▸ Records shown

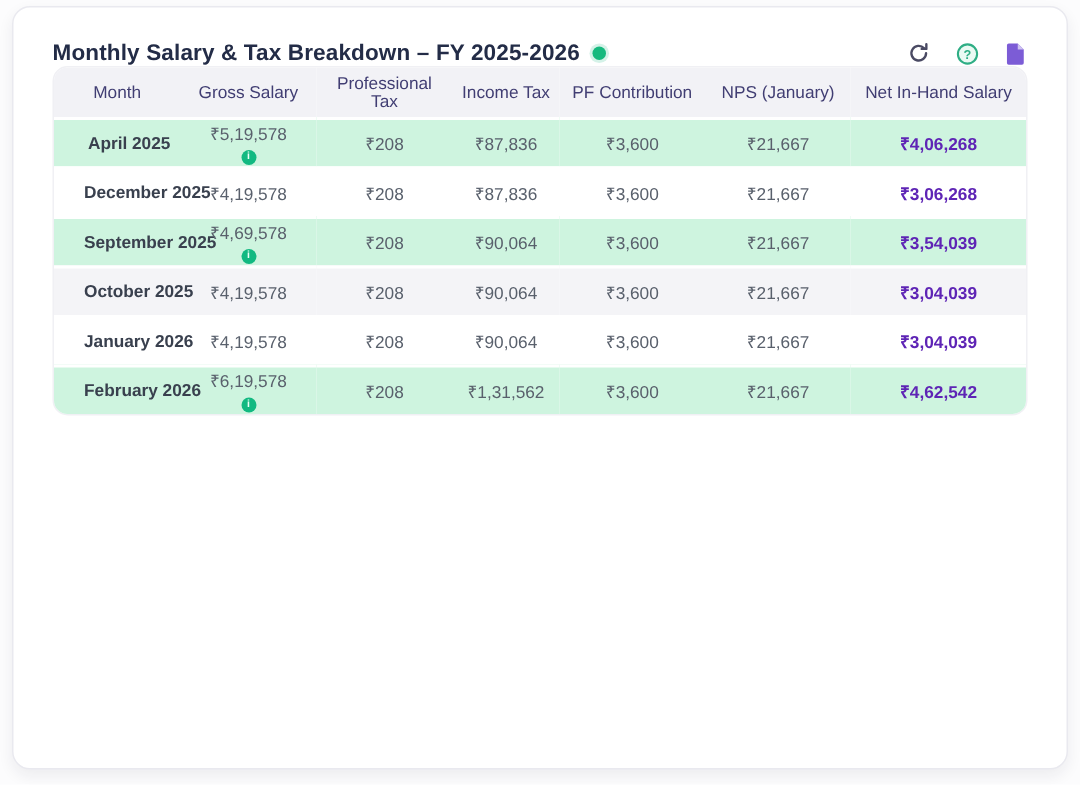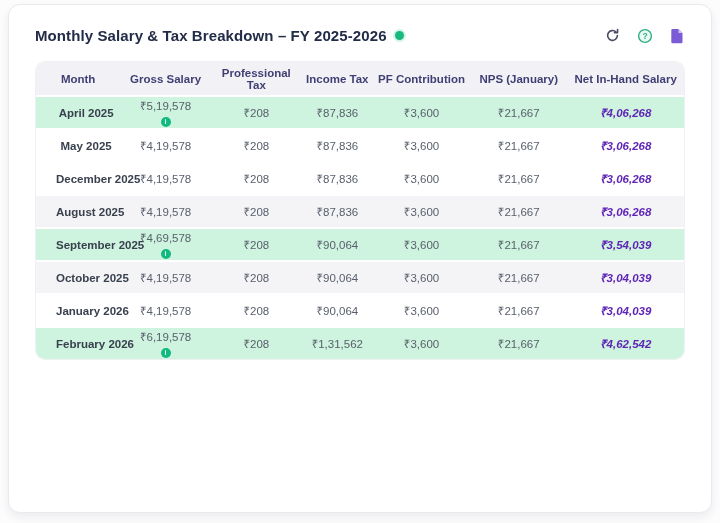--- a/index.html
+++ b/index.html
@@ -18,21 +18,20 @@
     background: #ffffff;
     border: 1px solid #e9e9ef;
     border-radius: 12px;
     box-shadow: 0 4px 10px rgba(25,25,55,.07);
     padding: 22px 26px 20px 26px;
   }
   .card-header {
     display: flex;
     justify-content: space-between;
     align-items: center;
-    margin-bottom: 17px;
   }
   .title-wrap { display: flex; align-items: center; gap: 8px; }
   .title {
     font-size: 15px;
     font-weight: 700;
     color: #232c47;
     letter-spacing: .1px;
   }
   .status-dot {
     width: 9px; height: 9px;
@@ -62,39 +61,39 @@
   col.c-gross { width: 14%; }
   col.c-ptax  { width: 14%; }
   col.c-itax  { width: 11%; }
   col.c-pf    { width: 15%; }
   col.c-nps   { width: 15%; }
   col.c-net   { width: 18%; }
   thead th {
     background: #f2f2f6;
     color: #413e73;
     font-size: 11.5px;
-    font-weight: 700;
+    font-weight: 400;
     height: 33px;
     text-align: center;
     padding: 0 4px;
   }
   tbody td {
     height: 33px;
     text-align: center;
     font-size: 11.5px;
     color: #59606c;
     padding: 0 4px;
     border-top: 2px solid #ffffff;
     white-space: nowrap;
   }
   tr.white td     { background: #ffffff; }
   tr.gray td      { background: #f4f4f7; }
   tr.highlight td { background: #cef4df; }
   td.month { font-weight: 600; color: #39404e; padding-left: 20px; }
-  td.net   { font-weight: 700; color: #5e24b5; font-style: italic; }
+  td.net   { font-weight: 700; color: #5e24b5; }
   .gross-wrap { display: inline-flex; align-items: center; gap: 4px; flex-direction: column; }
   .info-dot {
     display: inline-flex;
     align-items: center; justify-content: center;
     width: 10px; height: 10px;
     border-radius: 50%;
     background: #12b981;
     color: #eafff5;
     font-size: 7px;
     font-weight: 700;
@@ -172,49 +171,21 @@
         <i class="info-dot">i</i>
       </span>
     </td>
     <td>₹208</td>
     <td>₹87,836</td>
     <td>₹3,600</td>
     <td>₹21,667</td>
     <td class="net">₹4,06,268</td>
   </tr>
           <tr class="white">
-    <td class="month">May 2025</td>
-    <td>
-      <span class="gross-wrap">
-        <span>₹4,19,578</span>
-
-      </span>
-    </td>
-    <td>₹208</td>
-    <td>₹87,836</td>
-    <td>₹3,600</td>
-    <td>₹21,667</td>
-    <td class="net">₹3,06,268</td>
-  </tr>
-          <tr class="white">
     <td class="month">December 2025</td>
-    <td>
-      <span class="gross-wrap">
-        <span>₹4,19,578</span>
-
-      </span>
-    </td>
-    <td>₹208</td>
-    <td>₹87,836</td>
-    <td>₹3,600</td>
-    <td>₹21,667</td>
-    <td class="net">₹3,06,268</td>
-  </tr>
-          <tr class="gray">
-    <td class="month">August 2025</td>
     <td>
       <span class="gross-wrap">
         <span>₹4,19,578</span>
 
       </span>
     </td>
     <td>₹208</td>
     <td>₹87,836</td>
     <td>₹3,600</td>
     <td>₹21,667</td>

▸ Brief
Which lines in the data above hold the string "align"? Return each of them.

▸ Response
     align-items: center;
   .title-wrap { display: flex; align-items: center; gap: 8px; }
     text-align: center;
     text-align: center;
   .gross-wrap { display: inline-flex; align-items: center; gap: 4px; flex-direction: column; }
     align-items: center; justify-content: center;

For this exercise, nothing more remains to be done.